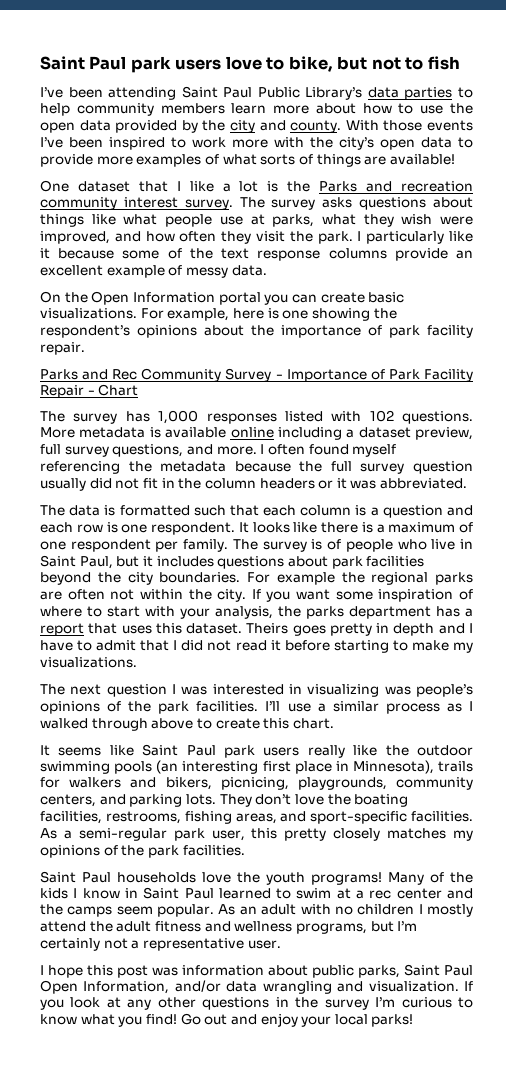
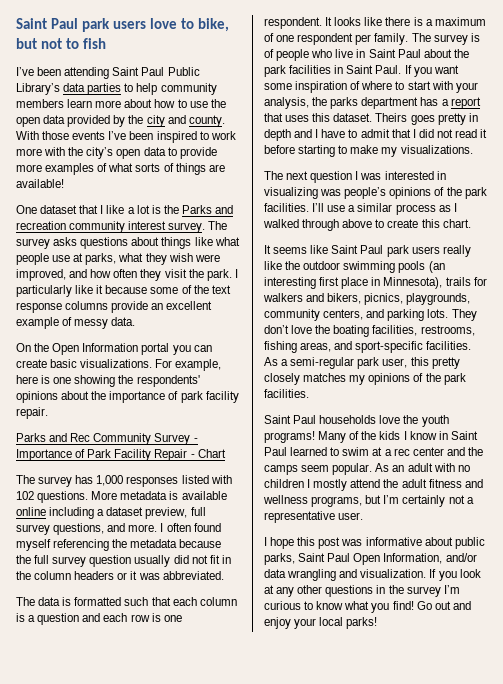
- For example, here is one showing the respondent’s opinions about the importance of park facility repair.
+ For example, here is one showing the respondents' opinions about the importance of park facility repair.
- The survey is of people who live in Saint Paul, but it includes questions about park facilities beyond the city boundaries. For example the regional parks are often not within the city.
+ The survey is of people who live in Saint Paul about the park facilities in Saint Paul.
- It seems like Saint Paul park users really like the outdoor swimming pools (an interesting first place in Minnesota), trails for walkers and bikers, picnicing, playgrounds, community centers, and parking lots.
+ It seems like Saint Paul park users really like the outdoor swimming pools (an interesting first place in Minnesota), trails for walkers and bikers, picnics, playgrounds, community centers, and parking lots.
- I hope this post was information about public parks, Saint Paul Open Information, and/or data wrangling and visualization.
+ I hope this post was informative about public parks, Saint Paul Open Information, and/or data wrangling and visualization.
──────
The task: Scan the entries for the word "parking". Report each line that has it.

Expected output:
- It seems like Saint Paul park users really like the outdoor swimming pools (an interesting first place in Minnesota), trails for walkers and bikers, picnicing, playgrounds, community centers, and parking lots.
+ It seems like Saint Paul park users really like the outdoor swimming pools (an interesting first place in Minnesota), trails for walkers and bikers, picnics, playgrounds, community centers, and parking lots.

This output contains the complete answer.